[Difference listings]

· · · · ·

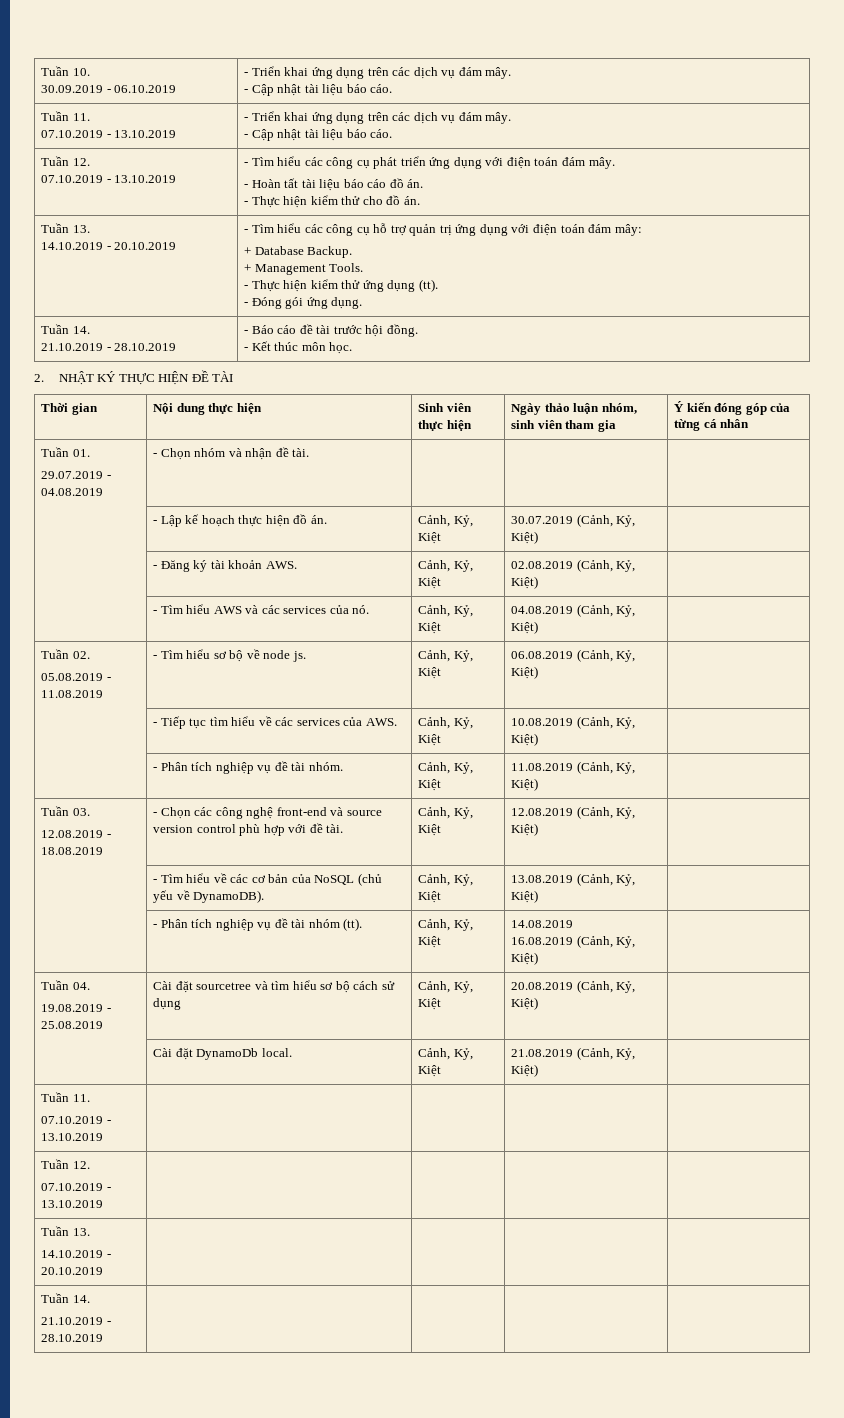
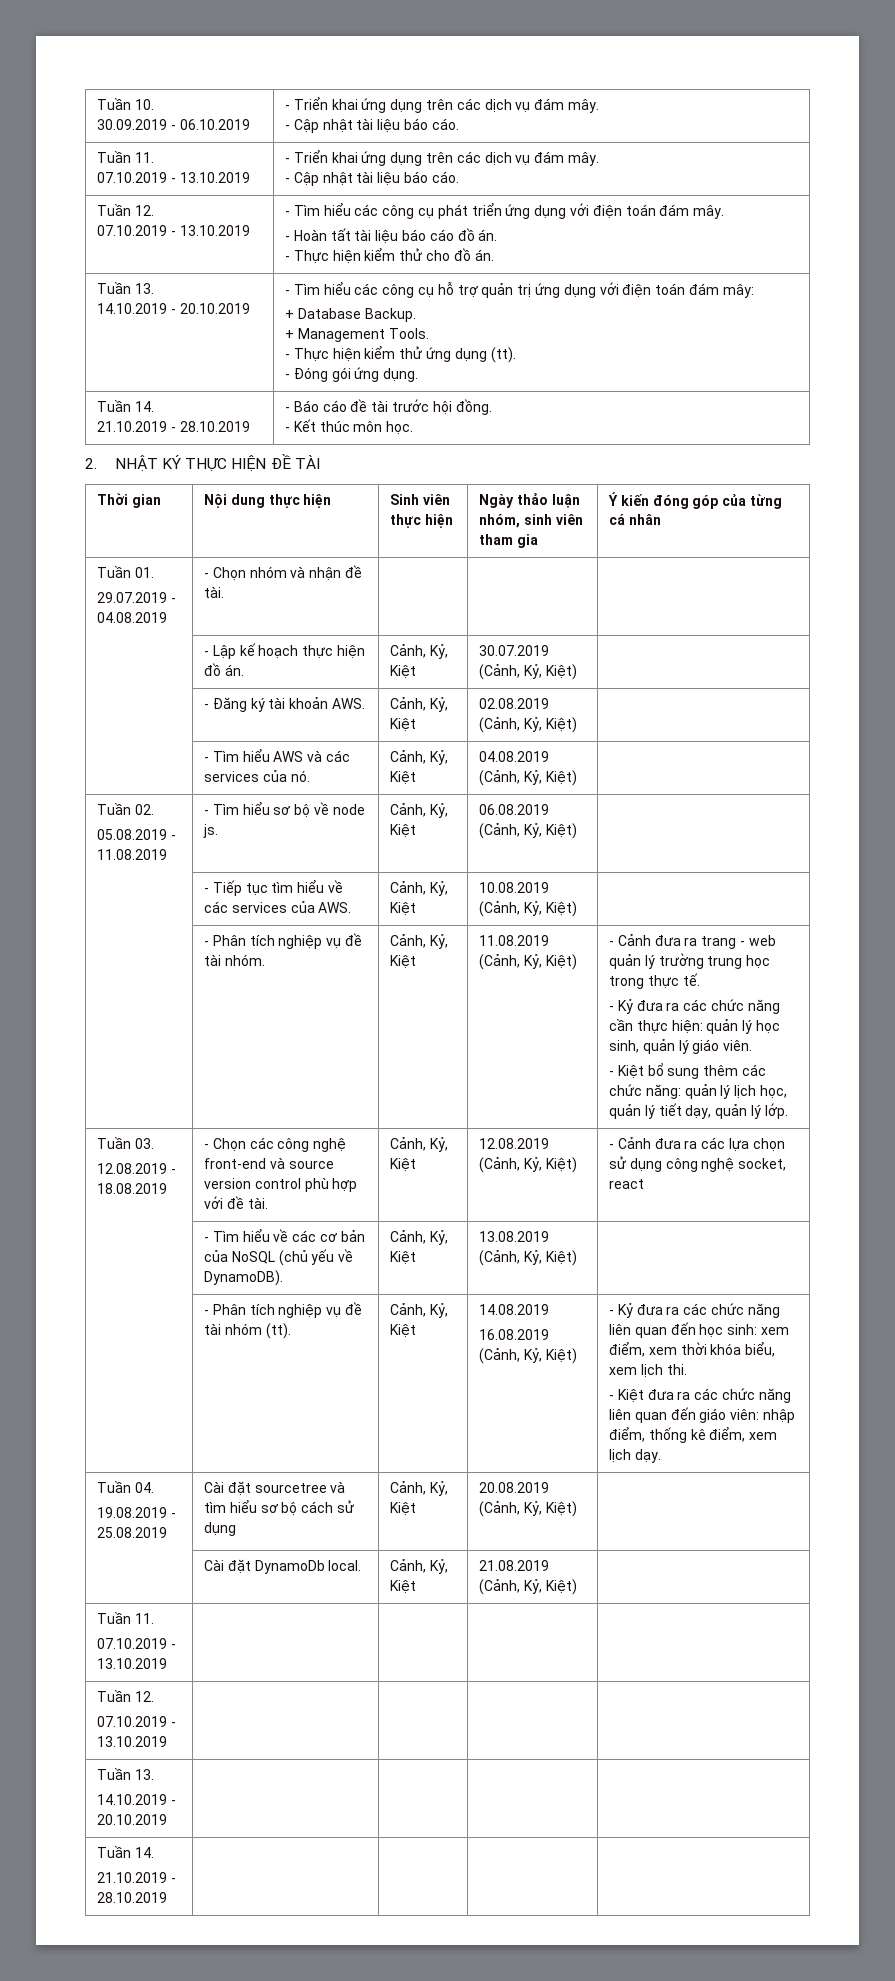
+ - Cảnh đưa ra trang - web quản lý trường trung học trong thực tế.
+ - Kỷ đưa ra các chức năng cần thực hiện: quản lý học sinh, quản lý giáo viên.
+ - Kiệt bổ sung thêm các chức năng: quản lý lịch học, quản lý tiết dạy, quản lý lớp.
  Tuần 03.
- 12.08.2019 - 18.08.2019 | - Chọn các công nghệ front-end và source version control phù hợp với đề tài. | Cảnh, Kỷ, Kiệt | 12.08.2019 (Cảnh, Kỷ, Kiệt) |
+ 12.08.2019 - 18.08.2019 | - Chọn các công nghệ front-end và source version control phù hợp với đề tài. | Cảnh, Kỷ, Kiệt | 12.08.2019 (Cảnh, Kỷ, Kiệt) | - Cảnh đưa ra các lựa chọn sử dụng công nghệ socket, react
+ - Kỷ đưa ra các chức năng liên quan đến học sinh: xem điểm, xem thời khóa biểu, xem lịch thi.
+ - Kiệt đưa ra các chức năng liên quan đến giáo viên: nhập điểm, thống kê điểm, xem lịch dạy.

· · · · ·

### Description of the task
Return the lines beginning at the one that contains "lý giáo viên." and continuing through the last line of the data, exactly as they stand and without any others.

### Response box
+ - Kỷ đưa ra các chức năng cần thực hiện: quản lý học sinh, quản lý giáo viên.
+ - Kiệt bổ sung thêm các chức năng: quản lý lịch học, quản lý tiết dạy, quản lý lớp.
  Tuần 03.
- 12.08.2019 - 18.08.2019 | - Chọn các công nghệ front-end và source version control phù hợp với đề tài. | Cảnh, Kỷ, Kiệt | 12.08.2019 (Cảnh, Kỷ, Kiệt) |
+ 12.08.2019 - 18.08.2019 | - Chọn các công nghệ front-end và source version control phù hợp với đề tài. | Cảnh, Kỷ, Kiệt | 12.08.2019 (Cảnh, Kỷ, Kiệt) | - Cảnh đưa ra các lựa chọn sử dụng công nghệ socket, react
+ - Kỷ đưa ra các chức năng liên quan đến học sinh: xem điểm, xem thời khóa biểu, xem lịch thi.
+ - Kiệt đưa ra các chức năng liên quan đến giáo viên: nhập điểm, thống kê điểm, xem lịch dạy.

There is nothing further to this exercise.